◆ WORK ITEM: Copy each line below exactly and leave the pictures out.

◆ RECORD SET:
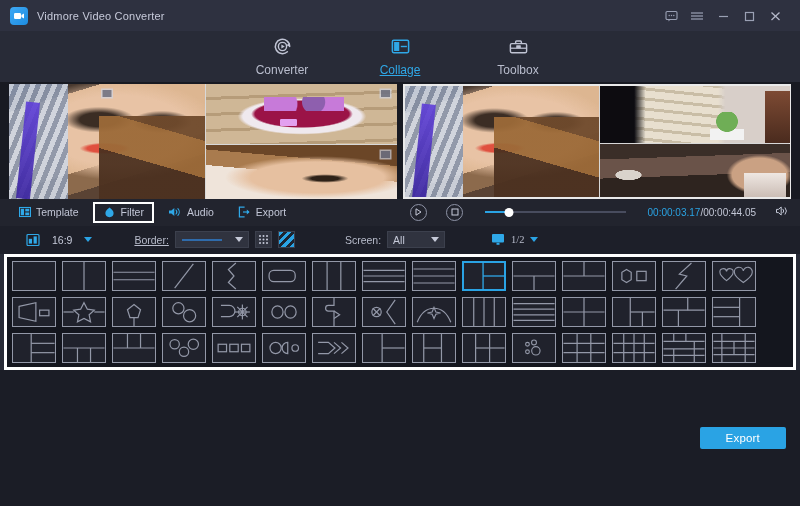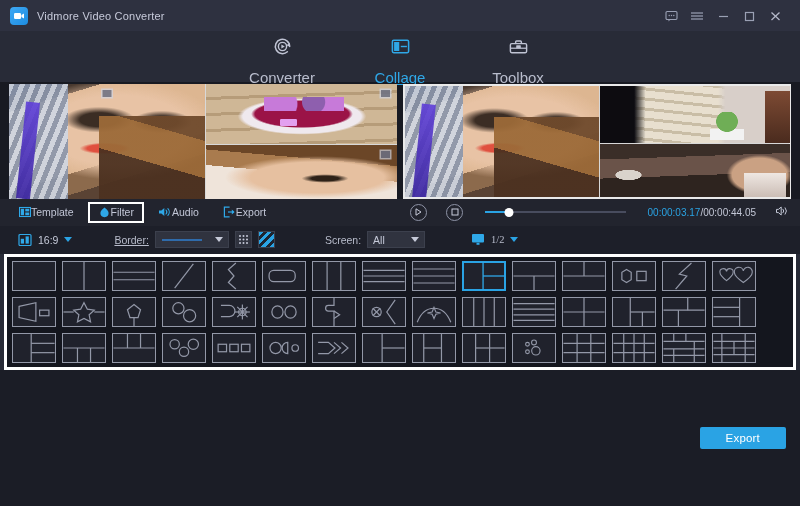"Converter" .nav-tab .nav-label { font-size: 15px -> 12px; margin-top: 12px -> 6px }
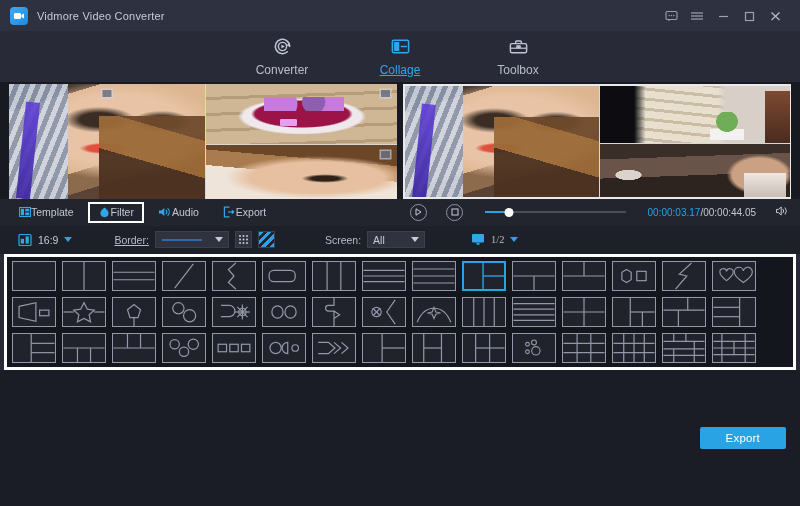"Template" .edit-tab { gap: none -> 5px }
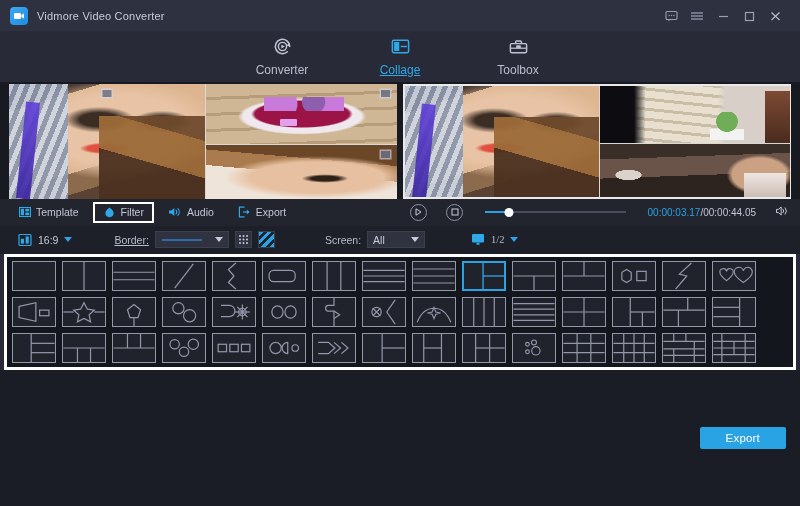"16:9" div.opt-group { gap: none -> 12px; margin-left: 8px -> 16px }
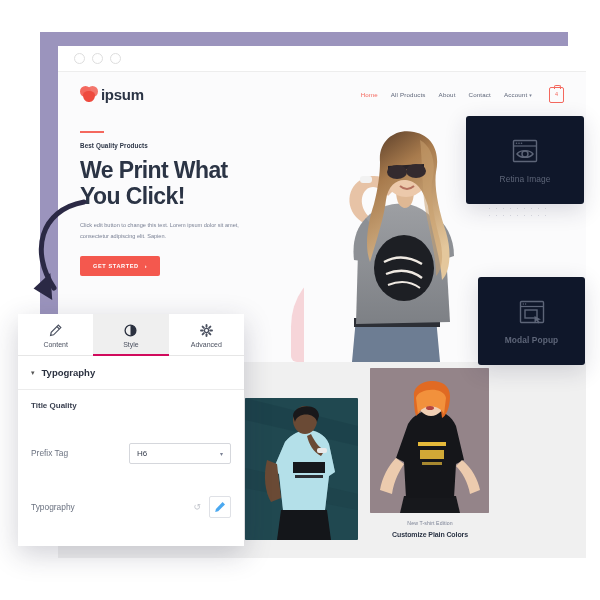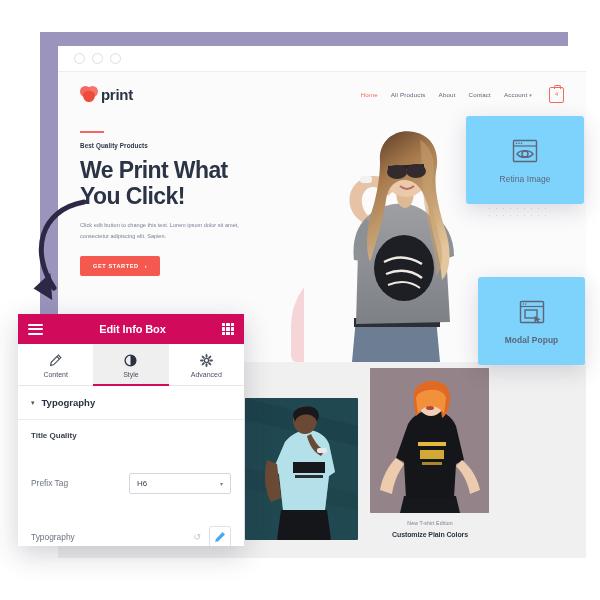"print" span.logo-text { text: print -> ipsum }
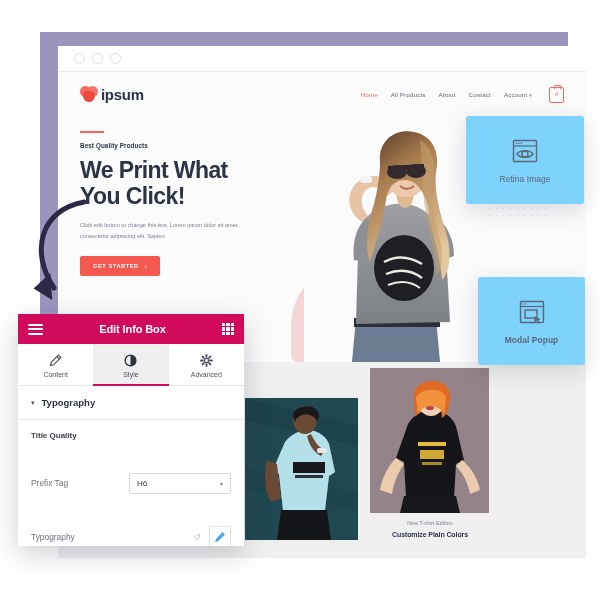"Retina Image" .feature-card { background: #7dd3fc -> #0f172a }
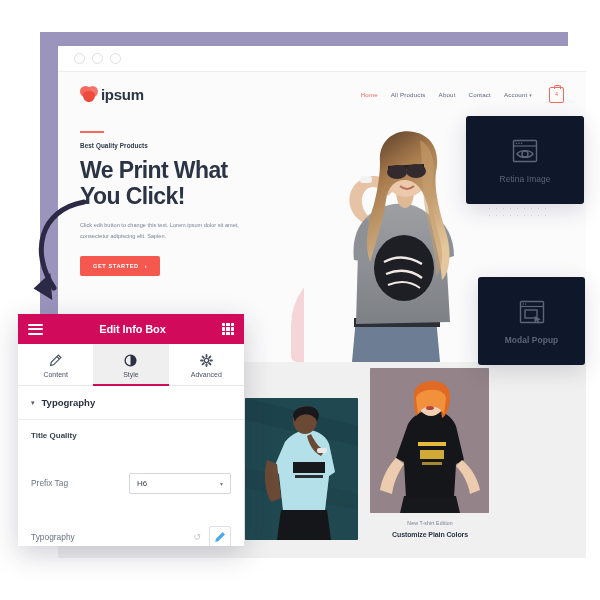"Edit Info Box" div.panel-head { html: <div> <span> <b></b> <b></b> <b></b> </span> <span>Edit Info Box</span> <span> <i></i> <i></i> <i></i> <i></i> <i></i> <i></i> <i></i> <i></i> <i></i> </span> </div> -> none }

◆ THE ANSWER:
"Converter" .nav-tab .nav-label { font-size: 15px -> 12px; margin-top: 12px -> 6px }
"Template" .edit-tab { gap: none -> 5px }
"16:9" div.opt-group { gap: none -> 12px; margin-left: 8px -> 16px }
"print" span.logo-text { text: print -> ipsum }
"Retina Image" .feature-card { background: #7dd3fc -> #0f172a }
"Edit Info Box" div.panel-head { html: <div> <span> <b></b> <b></b> <b></b> </span> <span>Edit Info Box</span> <span> <i></i> <i></i> <i></i> <i></i> <i></i> <i></i> <i></i> <i></i> <i></i> </span> </div> -> none }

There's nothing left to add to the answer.